Born on this day in 1870 was Yorkshire and England cricketer Stanley Jackson - or, to give him his full name and honorifics, Sir Francis Stanley Jackson, GCSI, GCIE, KStJ, PC. As that list of initials hints, Jackson was a man of many parts, and he had quite a life.
At Harrow, Jackson was a friend of the future Prime Minister Stanley Baldwin, and had another one, Winston Churchill, as his fag. At Cambridge, he took the brilliant but unconventional batsman Ranijitsinjhi under his wing, getting him into the University First XI and ensuring that he won his Blue, all in the teeth of considerable racially-motivated opposition. Jackson played in the successful Yorkshire sides of the turn of the 20th century, scoring 1,000 runs each season and achieving the double (1,000 runs and 100 wickets) twice - all this despite his other commitments, mostly to do with his political career. These commitments also prevented him touring with England, but he played in 20 Tests (a record for a player who never toured) and was captain in 1905, retaining the Ashes.

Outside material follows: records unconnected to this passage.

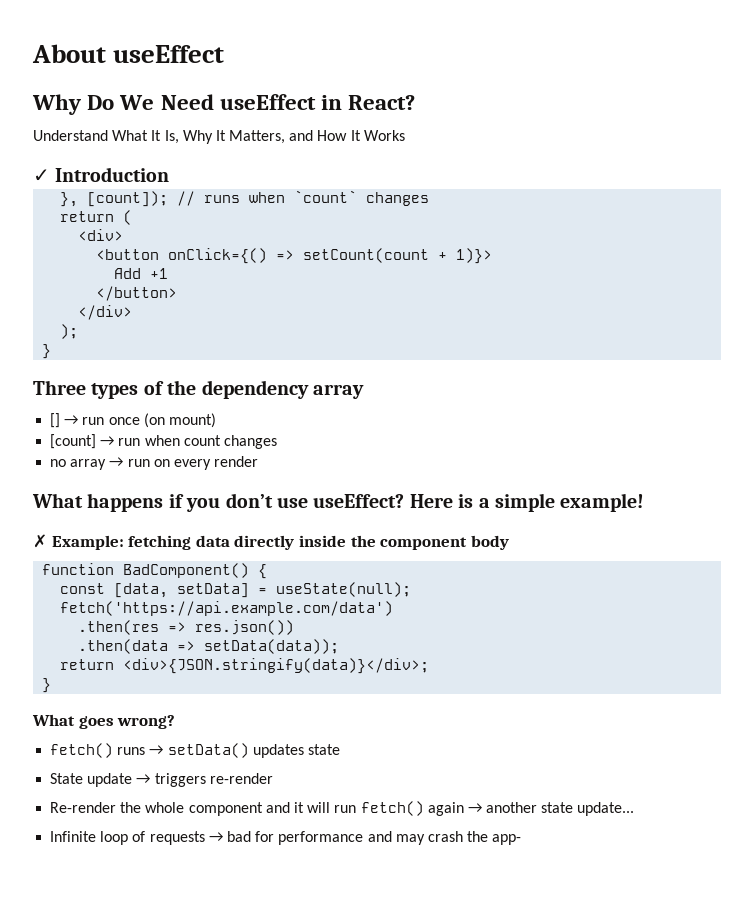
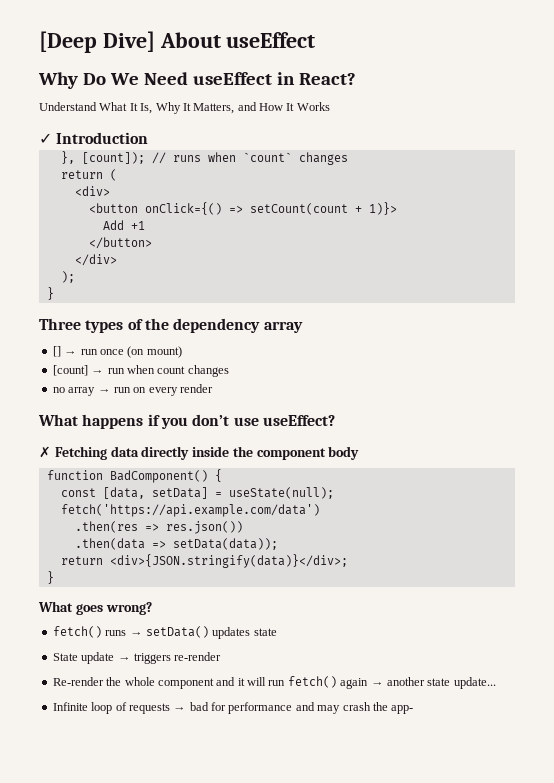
- About useEffect
+ [Deep Dive] About useEffect
- Here is a simple example!
- ✗ Example: fetching data directly inside the component body
+ ✗ Fetching data directly inside the component body

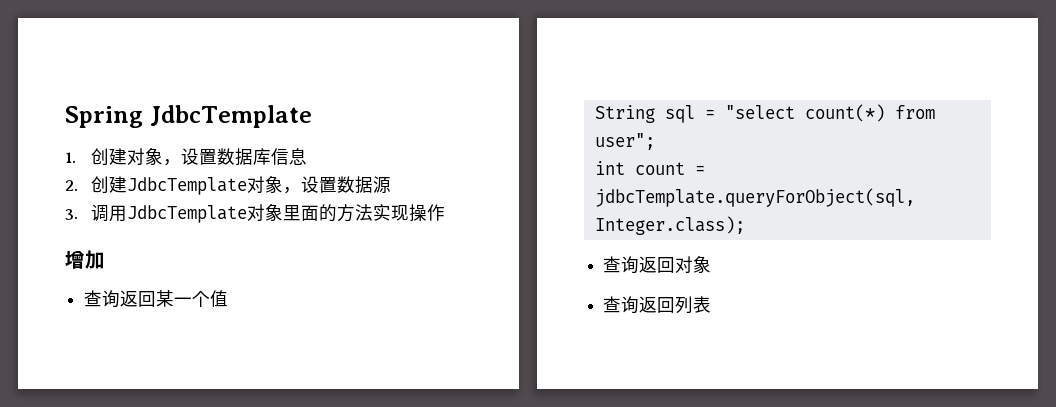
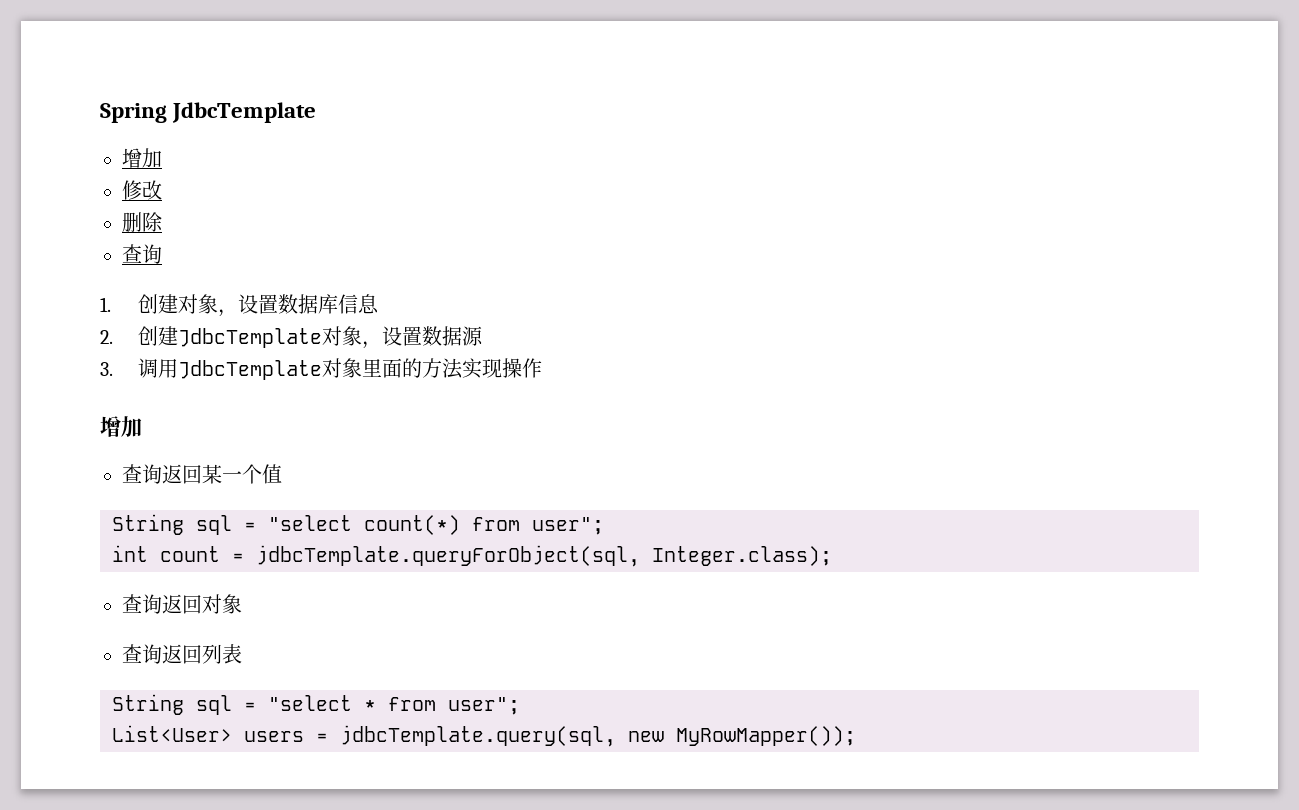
  Spring JdbcTemplate
+ 增加
+ 修改
+ 删除
+ 查询
+ String sql = "select * from user";
+ List<User> users = jdbcTemplate.query(sql, new MyRowMapper());

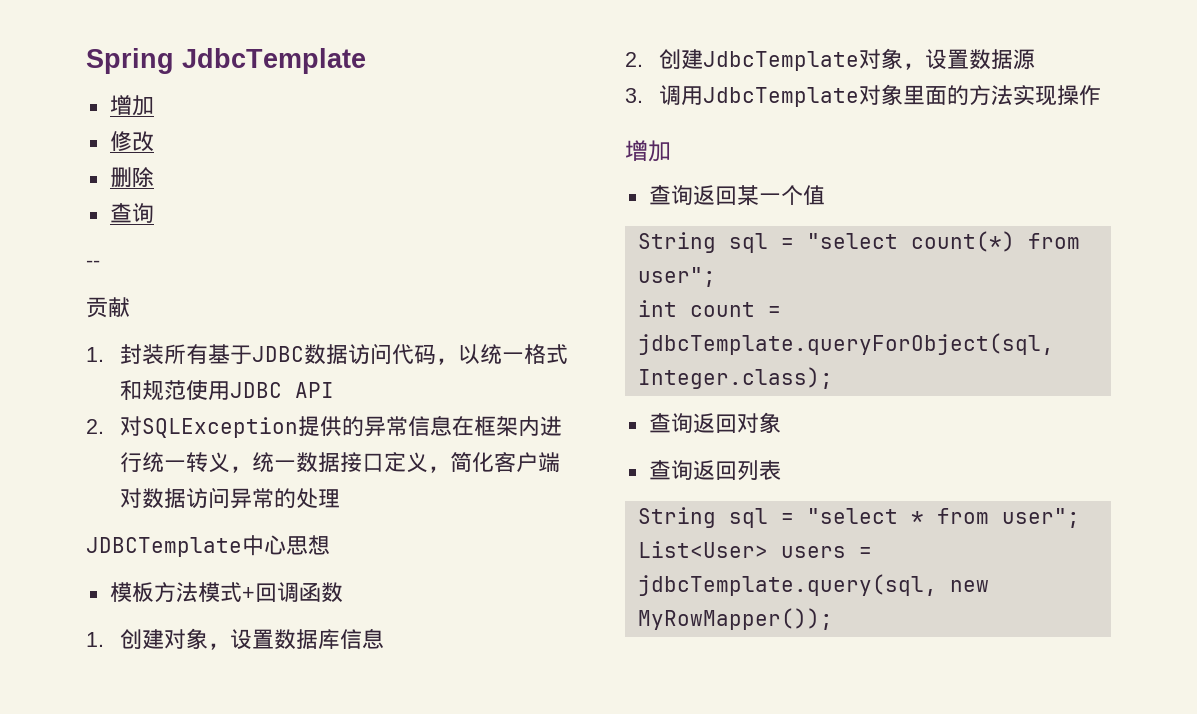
+ --
+ 贡献
+ 1.封装所有基于JDBC数据访问代码，以统一格式和规范使用JDBC API
+ 2.对SQLException提供的异常信息在框架内进行统一转义，统一数据接口定义，简化客户端对数据访问异常的处理
+ JDBCTemplate中心思想
+ 模板方法模式+回调函数

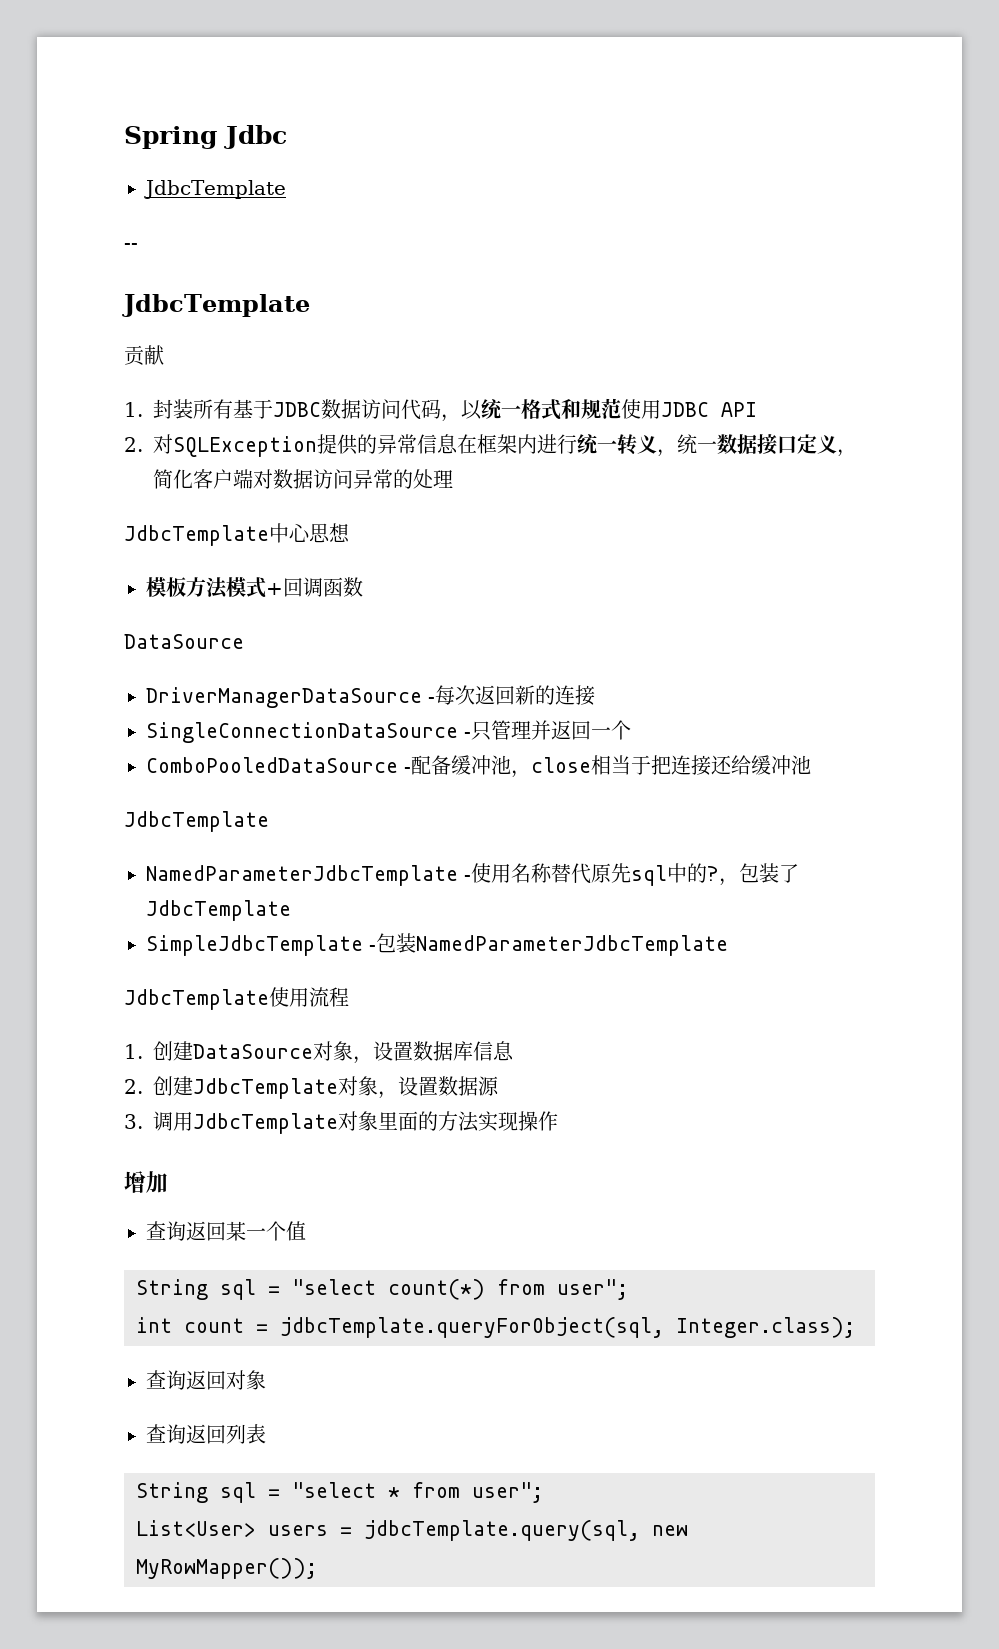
- Spring JdbcTemplate
- 增加
- 修改
- 删除
- 查询
+ Spring Jdbc
+ JdbcTemplate
  --
+ JdbcTemplate
- JDBCTemplate中心思想
+ JdbcTemplate中心思想
  模板方法模式+回调函数
+ DataSource
+ DriverManagerDataSource -每次返回新的连接
+ SingleConnectionDataSource -只管理并返回一个
+ ComboPooledDataSource -配备缓冲池，close相当于把连接还给缓冲池
+ JdbcTemplate
+ NamedParameterJdbcTemplate -使用名称替代原先sql中的?，包装了JdbcTemplate
+ SimpleJdbcTemplate -包装NamedParameterJdbcTemplate
+ JdbcTemplate使用流程
- 1.创建对象，设置数据库信息
+ 1.创建DataSource对象，设置数据库信息

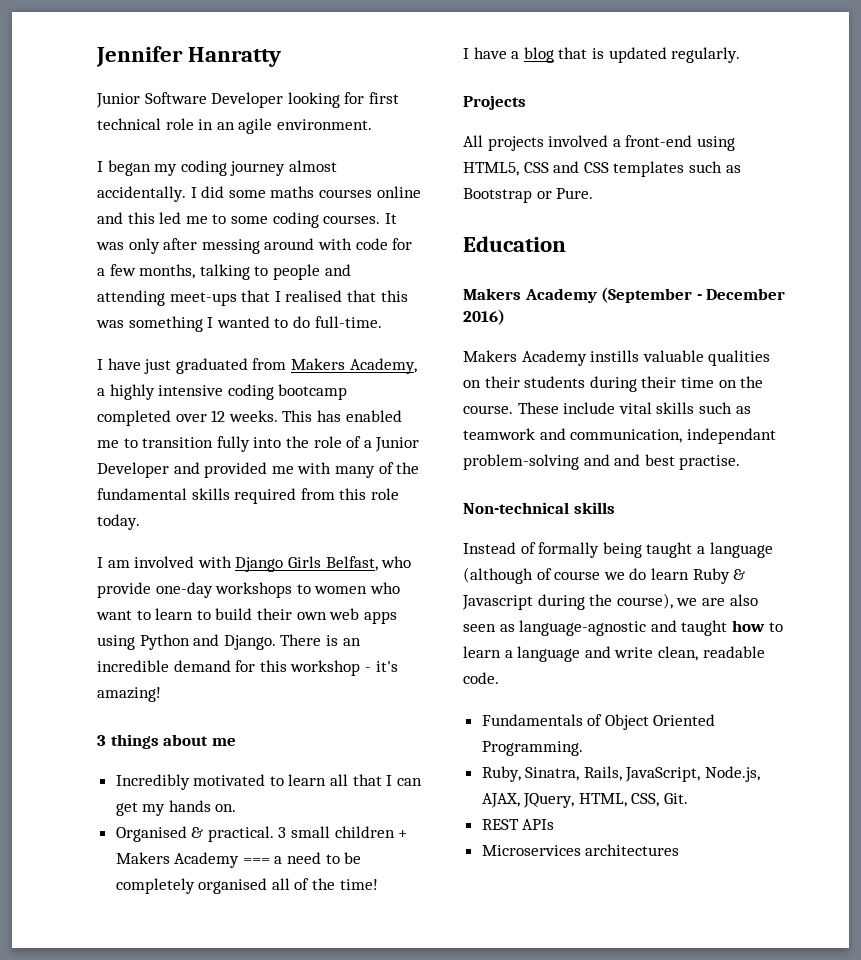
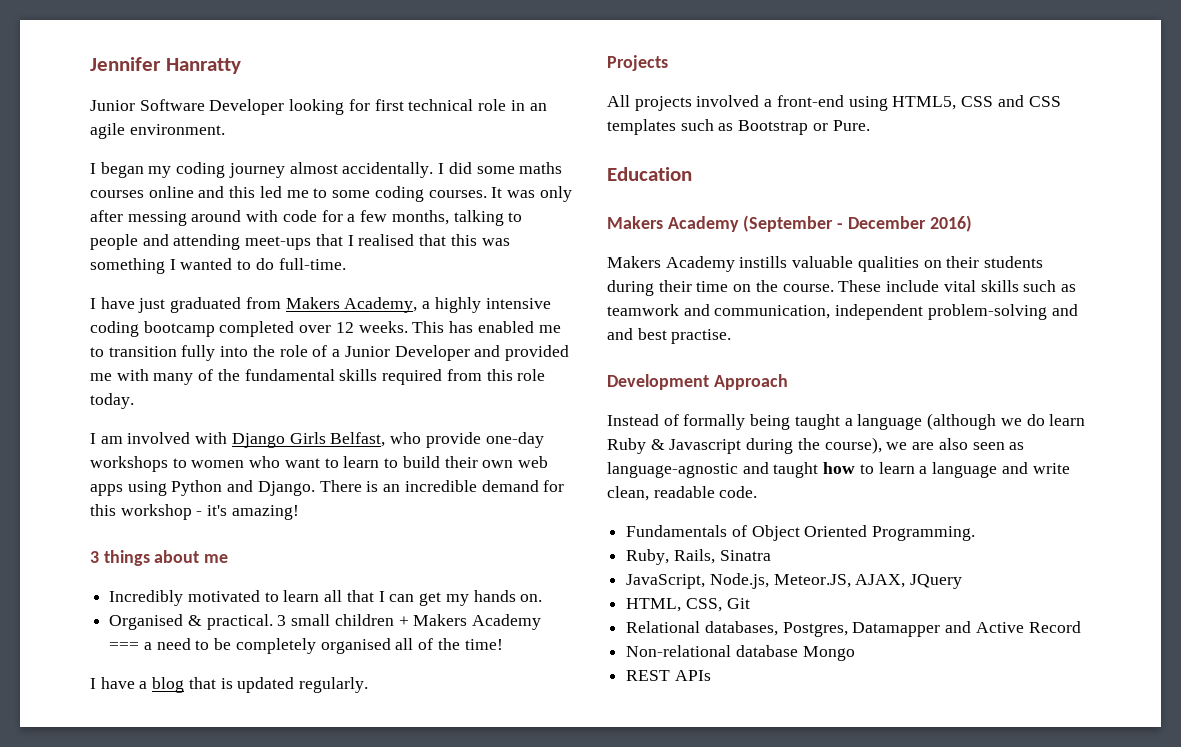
- These include vital skills such as teamwork and communication, independant problem-solving and and best practise.
+ These include vital skills such as teamwork and communication, independent problem-solving and and best practise.
- Non-technical skills
+ Development Approach
- Instead of formally being taught a language (although of course we do learn Ruby & Javascript during the course), we are also seen as language-agnostic and taught how to learn a language and write clean, readable code.
+ Instead of formally being taught a language (although we do learn Ruby & Javascript during the course), we are also seen as language-agnostic and taught how to learn a language and write clean, readable code.
- Ruby, Sinatra, Rails, JavaScript, Node.js, AJAX, JQuery, HTML, CSS, Git.
+ Ruby, Rails, Sinatra
+ JavaScript, Node.js, Meteor.JS, AJAX, JQuery
+ HTML, CSS, Git
+ Relational databases, Postgres, Datamapper and Active Record
+ Non-relational database Mongo
- Microservices architectures

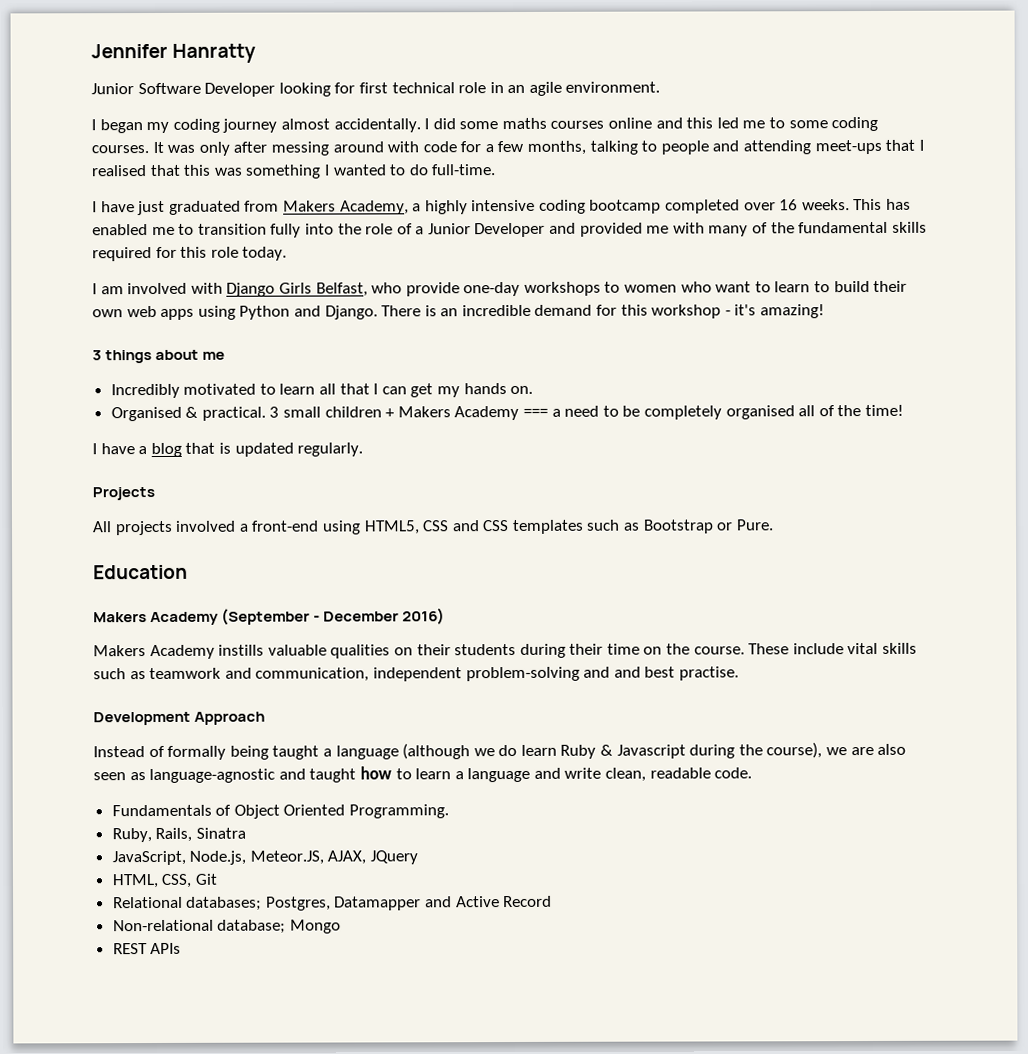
- I have just graduated from Makers Academy, a highly intensive coding bootcamp completed over 12 weeks.
+ I have just graduated from Makers Academy, a highly intensive coding bootcamp completed over 16 weeks.
- This has enabled me to transition fully into the role of a Junior Developer and provided me with many of the fundamental skills required from this role today.
+ This has enabled me to transition fully into the role of a Junior Developer and provided me with many of the fundamental skills required for this role today.
- Relational databases, Postgres, Datamapper and Active Record
+ Relational databases; Postgres, Datamapper and Active Record
- Non-relational database Mongo
+ Non-relational database; Mongo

Jackson served in the Second Boer War and later became a Lieutenant-Colonel in the West Yorkshire Regiment. He was elected an MP in 1915, and served as Financial Secretary to the War Office. Then, in 1927, he was appointed Governor of Bengal, knighted with a GCIE and made a Privy Councillor. In 1932, while giving a speech in the Convocation Hall of the University of Calcutta, he was shot at five times with a pistol by a revolutionary nationalist. Showing that he hadn't lost his sportsman's reflexes, Jackson ducked and sidestepped all five bullets and, before the smoke had cleared, coolly resumed his speech, to admiring cheers.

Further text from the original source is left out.